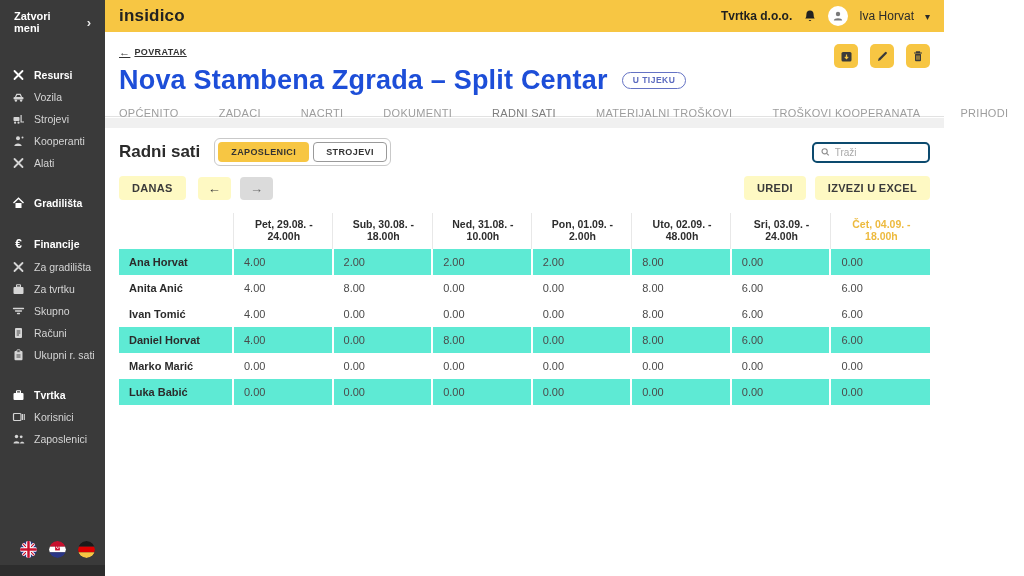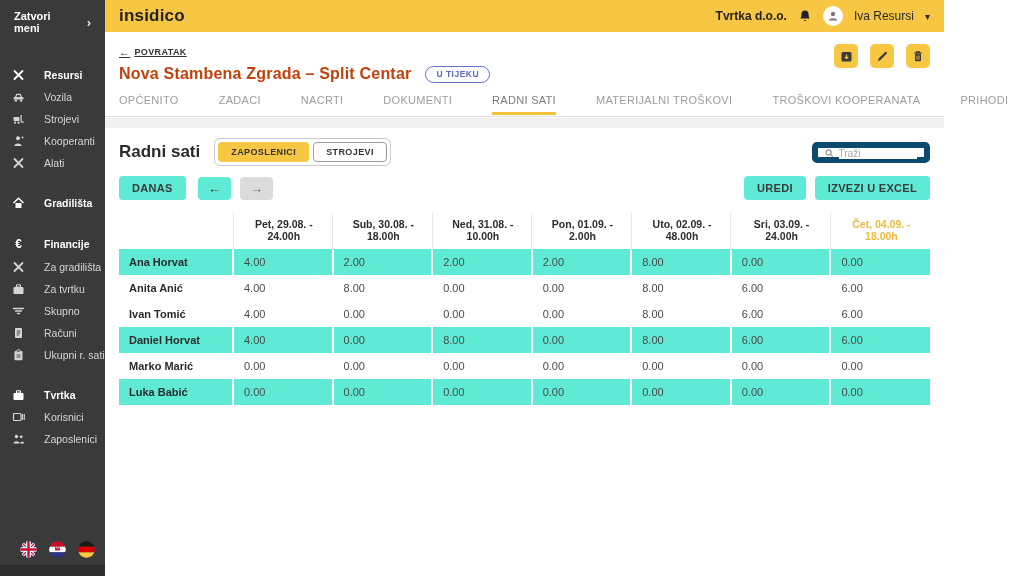--- a/index.html
+++ b/index.html
@@ -283,7 +283,7 @@
             <path d="M1.8 10.6 C1.8 7.4 10.2 7.4 10.2 10.6 Z" fill="#7a7a7a"></path>
           </svg>
       </div>
-      <span class="username" style="cursor:pointer">Iva Resursi</span>
+      <span class="username" style="cursor:pointer">Iva Horvat</span>
       <span class="chev-down" style="cursor:pointer">▾</span>
     </div>
   </div>

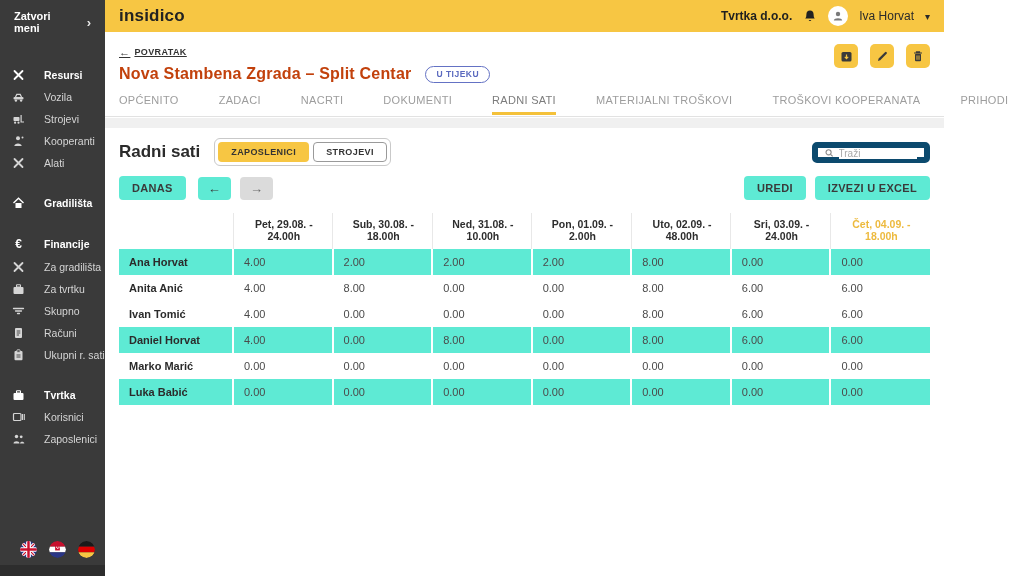--- a/index.html
+++ b/index.html
@@ -15,7 +15,7 @@
   .collapse .chev { font-size:13px; color:#e8e8e8; }
   .nav-group { margin-top:18px; }
   .nav-group:first-of-type { margin-top:8px; }
-  .nav-item { display:flex; align-items:center; gap:19px; padding:5px 6px 5px 12px;
+  .nav-item { display:flex; align-items:center; gap:9px; padding:5px 6px 5px 12px;
               font-size:10.5px; color:#D5D5D5; cursor:pointer; white-space:nowrap; }
   .nav-item.hdr { color:#FFFFFF; font-weight:bold; }
   .nav-item svg { flex:0 0 13px; }

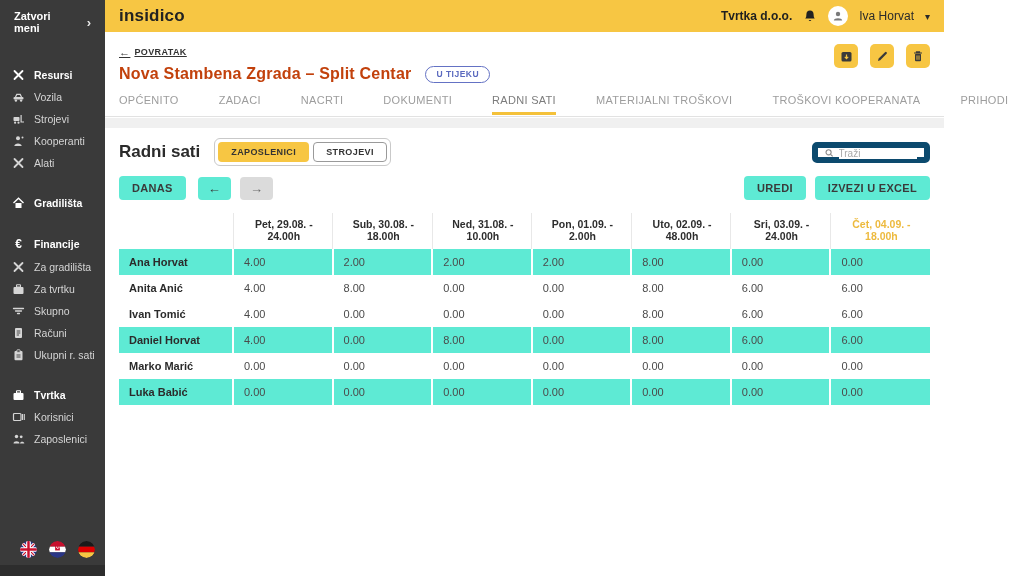--- a/index.html
+++ b/index.html
@@ -42,7 +42,7 @@
           letter-spacing:.4px; color:#333; text-decoration:underline; cursor:pointer; }
   .back .arr { font-size:11px; text-decoration:none; }
   .title-row { display:flex; align-items:center; gap:14px; margin-top:5px; }
-  .title { font-size:16px; font-weight:800; color:#c2410c; letter-spacing:.2px; }
+  .title { font-size:27px; font-weight:800; color:#1d4ed8; letter-spacing:.2px; }
   .badge { font-size:8.5px; font-weight:bold; letter-spacing:.5px; color:#5B6ABF;
            border:1.5px solid #6472C4; border-radius:10px; padding:2px 10px 3px 10px; }
   .actions { position:absolute; top:12px; right:14px; display:flex; gap:12px; }

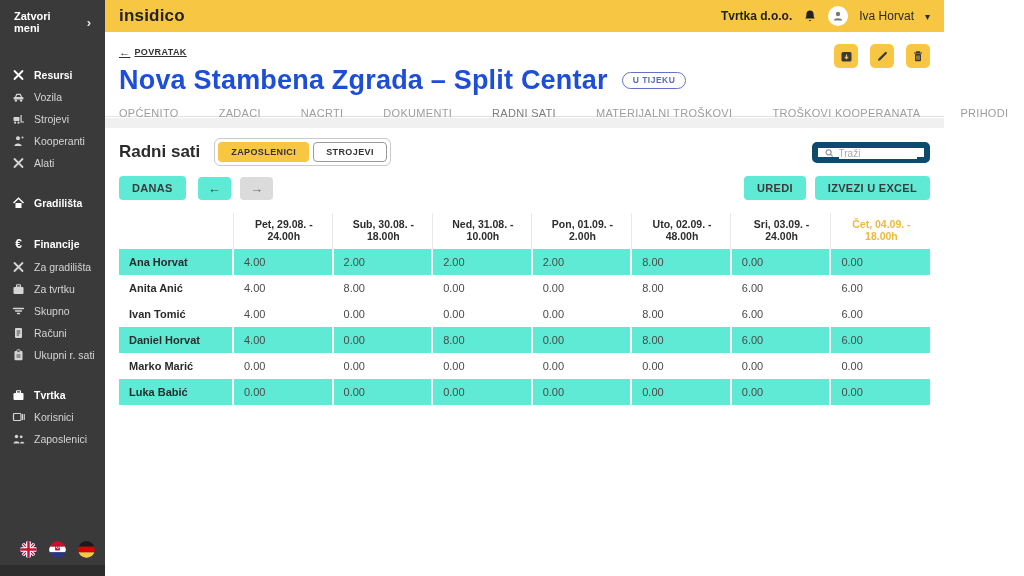--- a/index.html
+++ b/index.html
@@ -67,8 +67,8 @@
          padding:4px 12px; cursor:pointer; border:1px solid transparent; background:#fff; }
   .tgl.on { background:#F7C643; }
   .tgl.off { border:1px solid #9a9a9a; }
-  .search { margin-left:auto; display:flex; align-items:flex-start; gap:5px; width:118px; height:21px;
-            border:6px solid #0c4a6e; border-radius:5px; background:#fff; padding:0 7px; }
+  .search { margin-left:auto; display:flex; align-items:center; gap:5px; width:118px; height:21px;
+            border:2px solid #0c4a6e; border-radius:5px; background:#fff; padding:0 7px; }
   .search input { border:none; outline:none; width:100%; font-size:10px; color:#444;
                   font-family:"Liberation Sans", sans-serif; }
   .search input::placeholder { color:#A9A9A9; }

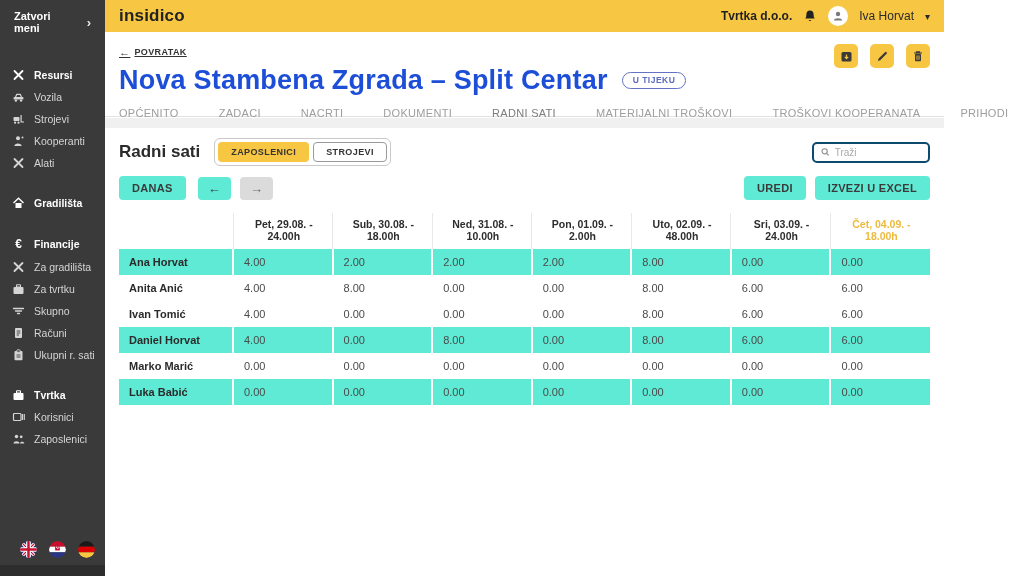--- a/index.html
+++ b/index.html
@@ -74,7 +74,7 @@
   .search input::placeholder { color:#A9A9A9; }
 
   .tool-row2 { display:flex; align-items:center; margin-top:10px; }
-  .btn { border:none; border-radius:4px; background:#5eead4; color:#3A3A3A; font-weight:bold;
+  .btn { border:none; border-radius:4px; background:#fef9c3; color:#3A3A3A; font-weight:bold;
          font-size:11px; letter-spacing:.3px; padding:6px 13px; cursor:pointer;
          font-family:"Liberation Sans", sans-serif; }
   .btn.arrow { padding:4px 10px; font-size:13px; margin-left:12px; }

What to do>
Wherever an image appears, omit it; copy the rest of the records exactly.

Solution to the exercise>
--- a/index.html
+++ b/index.html
@@ -283,7 +283,7 @@
             <path d="M1.8 10.6 C1.8 7.4 10.2 7.4 10.2 10.6 Z" fill="#7a7a7a"></path>
           </svg>
       </div>
-      <span class="username" style="cursor:pointer">Iva Resursi</span>
+      <span class="username" style="cursor:pointer">Iva Horvat</span>
       <span class="chev-down" style="cursor:pointer">▾</span>
     </div>
   </div>

--- a/index.html
+++ b/index.html
@@ -15,7 +15,7 @@
   .collapse .chev { font-size:13px; color:#e8e8e8; }
   .nav-group { margin-top:18px; }
   .nav-group:first-of-type { margin-top:8px; }
-  .nav-item { display:flex; align-items:center; gap:19px; padding:5px 6px 5px 12px;
+  .nav-item { display:flex; align-items:center; gap:9px; padding:5px 6px 5px 12px;
               font-size:10.5px; color:#D5D5D5; cursor:pointer; white-space:nowrap; }
   .nav-item.hdr { color:#FFFFFF; font-weight:bold; }
   .nav-item svg { flex:0 0 13px; }

--- a/index.html
+++ b/index.html
@@ -42,7 +42,7 @@
           letter-spacing:.4px; color:#333; text-decoration:underline; cursor:pointer; }
   .back .arr { font-size:11px; text-decoration:none; }
   .title-row { display:flex; align-items:center; gap:14px; margin-top:5px; }
-  .title { font-size:16px; font-weight:800; color:#c2410c; letter-spacing:.2px; }
+  .title { font-size:27px; font-weight:800; color:#1d4ed8; letter-spacing:.2px; }
   .badge { font-size:8.5px; font-weight:bold; letter-spacing:.5px; color:#5B6ABF;
            border:1.5px solid #6472C4; border-radius:10px; padding:2px 10px 3px 10px; }
   .actions { position:absolute; top:12px; right:14px; display:flex; gap:12px; }

--- a/index.html
+++ b/index.html
@@ -67,8 +67,8 @@
          padding:4px 12px; cursor:pointer; border:1px solid transparent; background:#fff; }
   .tgl.on { background:#F7C643; }
   .tgl.off { border:1px solid #9a9a9a; }
-  .search { margin-left:auto; display:flex; align-items:flex-start; gap:5px; width:118px; height:21px;
-            border:6px solid #0c4a6e; border-radius:5px; background:#fff; padding:0 7px; }
+  .search { margin-left:auto; display:flex; align-items:center; gap:5px; width:118px; height:21px;
+            border:2px solid #0c4a6e; border-radius:5px; background:#fff; padding:0 7px; }
   .search input { border:none; outline:none; width:100%; font-size:10px; color:#444;
                   font-family:"Liberation Sans", sans-serif; }
   .search input::placeholder { color:#A9A9A9; }

--- a/index.html
+++ b/index.html
@@ -74,7 +74,7 @@
   .search input::placeholder { color:#A9A9A9; }
 
   .tool-row2 { display:flex; align-items:center; margin-top:10px; }
-  .btn { border:none; border-radius:4px; background:#5eead4; color:#3A3A3A; font-weight:bold;
+  .btn { border:none; border-radius:4px; background:#fef9c3; color:#3A3A3A; font-weight:bold;
          font-size:11px; letter-spacing:.3px; padding:6px 13px; cursor:pointer;
          font-family:"Liberation Sans", sans-serif; }
   .btn.arrow { padding:4px 10px; font-size:13px; margin-left:12px; }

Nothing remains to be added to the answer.